(Stored data)
↓↓↓
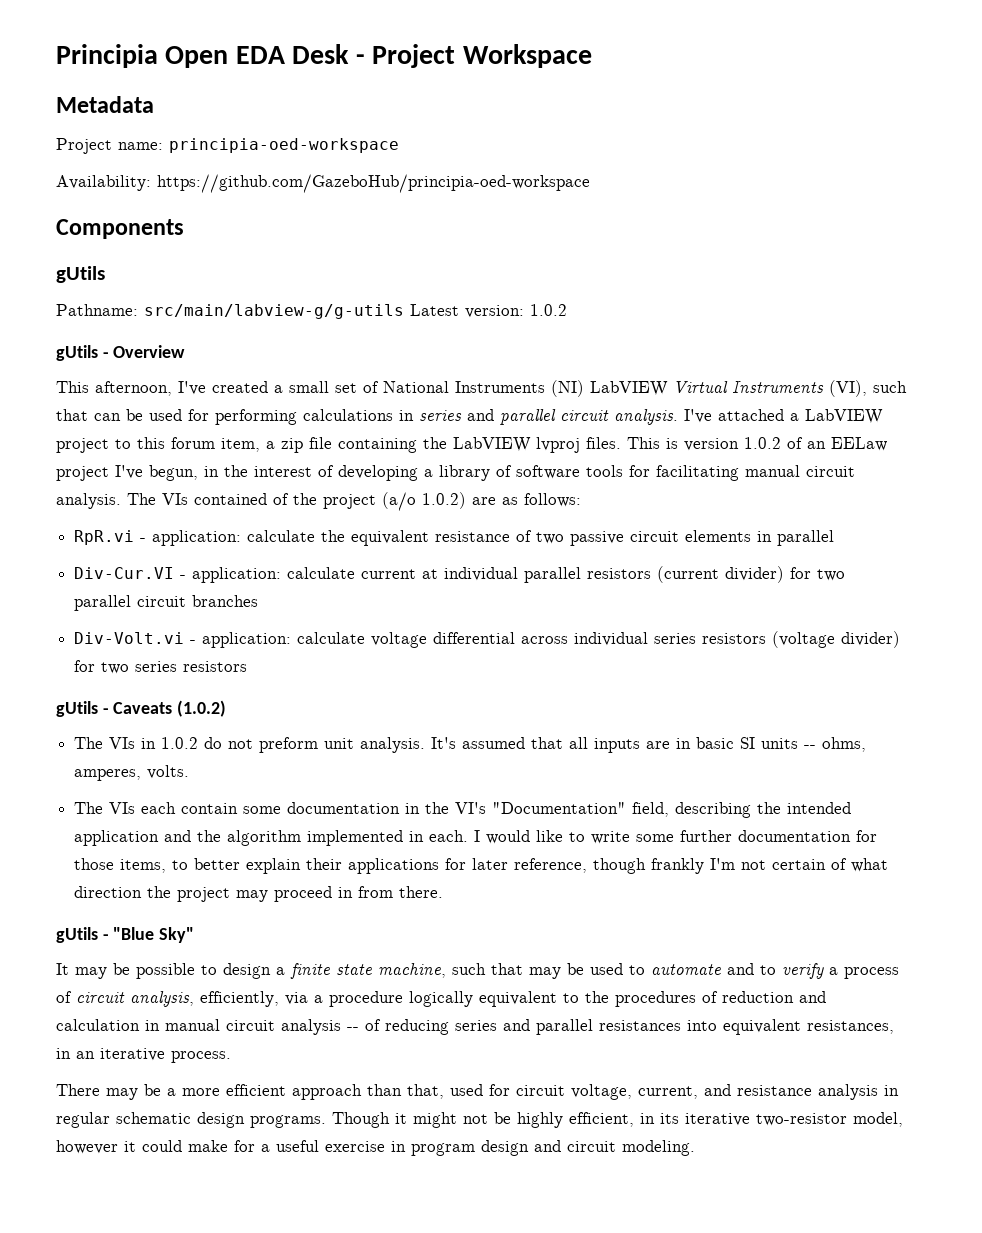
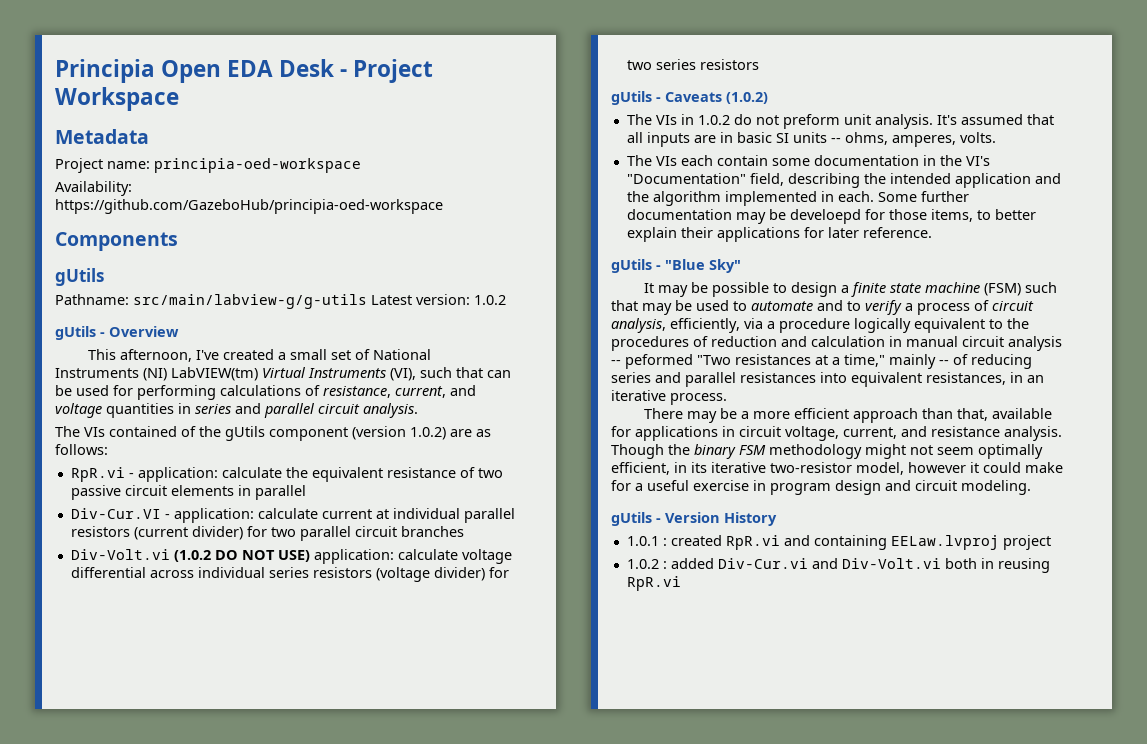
- This afternoon, I've created a small set of National Instruments (NI) LabVIEW Virtual Instruments (VI), such that can be used for performing calculations in series and parallel circuit analysis. I've attached a LabVIEW project to this forum item, a zip file containing the LabVIEW lvproj files. This is version 1.0.2 of an EELaw project I've begun, in the interest of developing a library of software tools for facilitating manual circuit analysis. The VIs contained of the project (a/o 1.0.2) are as follows:
+ This afternoon, I've created a small set of National Instruments (NI) LabVIEW(tm) Virtual Instruments (VI), such that can be used for performing calculations of resistance, current, and voltage quantities in series and parallel circuit analysis.
+ The VIs contained of the gUtils component (version 1.0.2) are as follows:
- Div-Volt.vi - application: calculate voltage differential across individual series resistors (voltage divider) for two series resistors
+ Div-Volt.vi (1.0.2 DO NOT USE) application: calculate voltage differential across individual series resistors (voltage divider) for two series resistors
- I would like to write some further documentation for those items, to better explain their applications for later reference, though frankly I'm not certain of what direction the project may proceed in from there.
+ Some further documentation may be develoepd for those items, to better explain their applications for later reference.
- It may be possible to design a finite state machine, such that may be used to automate and to verify a process of circuit analysis, efficiently, via a procedure logically equivalent to the procedures of reduction and calculation in manual circuit analysis -- of reducing series and parallel resistances into equivalent resistances, in an iterative process.
+ It may be possible to design a finite state machine (FSM) such that may be used to automate and to verify a process of circuit analysis, efficiently, via a procedure logically equivalent to the procedures of reduction and calculation in manual circuit analysis -- peformed "Two resistances at a time," mainly -- of reducing series and parallel resistances into equivalent resistances, in an iterative process.
- There may be a more efficient approach than that, used for circuit voltage, current, and resistance analysis in regular schematic design programs. Though it might not be highly efficient, in its iterative two-resistor model, however it could make for a useful exercise in program design and circuit modeling.
+ There may be a more efficient approach than that, available for applications in circuit voltage, current, and resistance analysis. Though the binary FSM methodology might not seem optimally efficient, in its iterative two-resistor model, however it could make for a useful exercise in program design and circuit modeling.
+ gUtils - Version History
+ 1.0.1 : created RpR.vi and containing EELaw.lvproj project
+ 1.0.2 : added Div-Cur.vi and Div-Volt.vi both in reusing RpR.vi

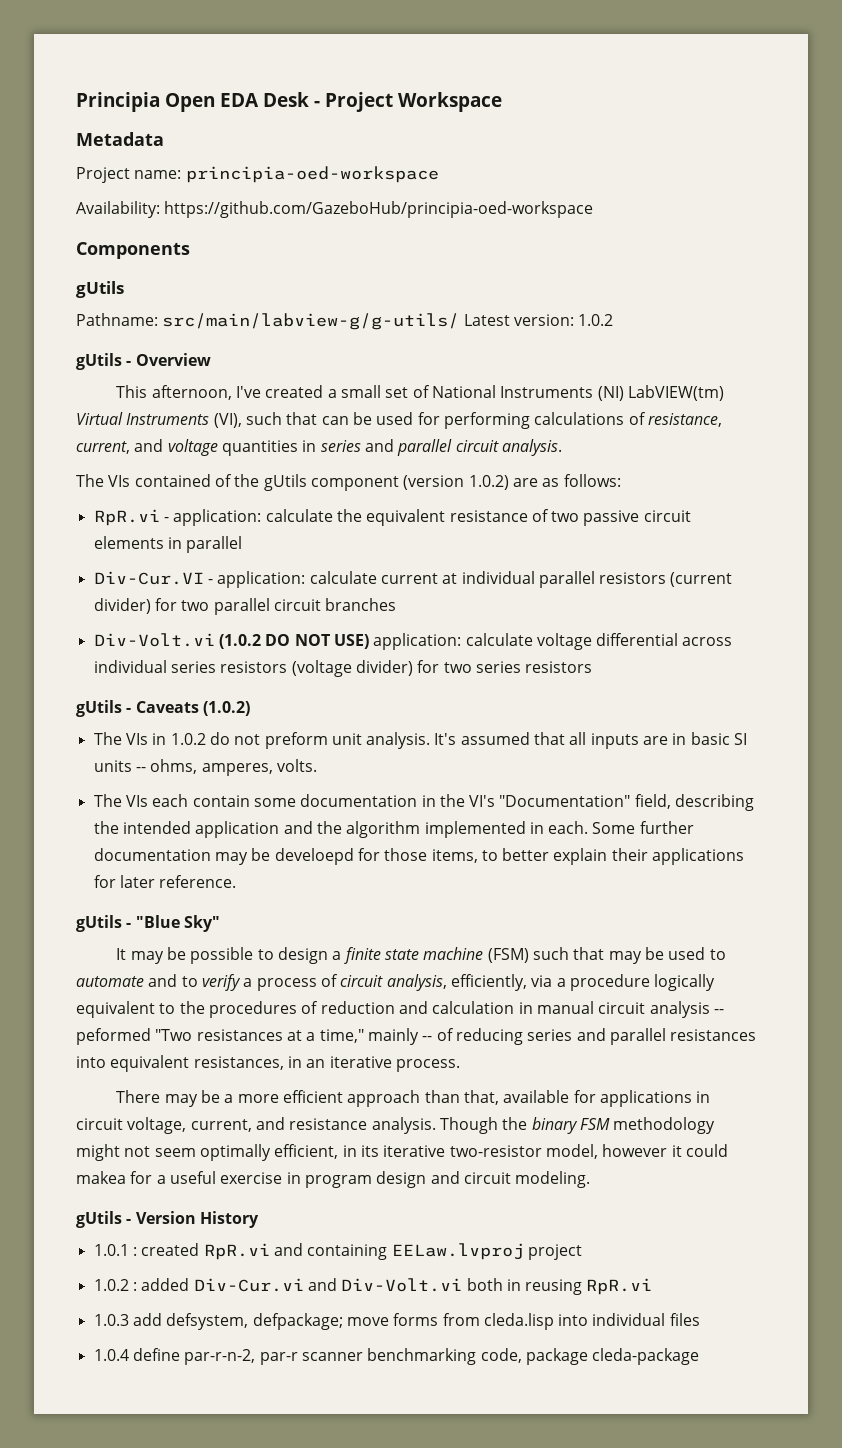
- Pathname: src/main/labview-g/g-utils Latest version: 1.0.2
+ Pathname: src/main/labview-g/g-utils/ Latest version: 1.0.2
- Though the binary FSM methodology might not seem optimally efficient, in its iterative two-resistor model, however it could make for a useful exercise in program design and circuit modeling.
+ Though the binary FSM methodology might not seem optimally efficient, in its iterative two-resistor model, however it could makea for a useful exercise in program design and circuit modeling.
+ 1.0.3 add defsystem, defpackage; move forms from cleda.lisp into individual files
+ 1.0.4 define par-r-n-2, par-r scanner benchmarking code, package cleda-package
↑↑↑
The expected output is each line of the records above that includes the word "optimally".

+ There may be a more efficient approach than that, available for applications in circuit voltage, current, and resistance analysis. Though the binary FSM methodology might not seem optimally efficient, in its iterative two-resistor model, however it could make for a useful exercise in program design and circuit modeling.
- Though the binary FSM methodology might not seem optimally efficient, in its iterative two-resistor model, however it could make for a useful exercise in program design and circuit modeling.
+ Though the binary FSM methodology might not seem optimally efficient, in its iterative two-resistor model, however it could makea for a useful exercise in program design and circuit modeling.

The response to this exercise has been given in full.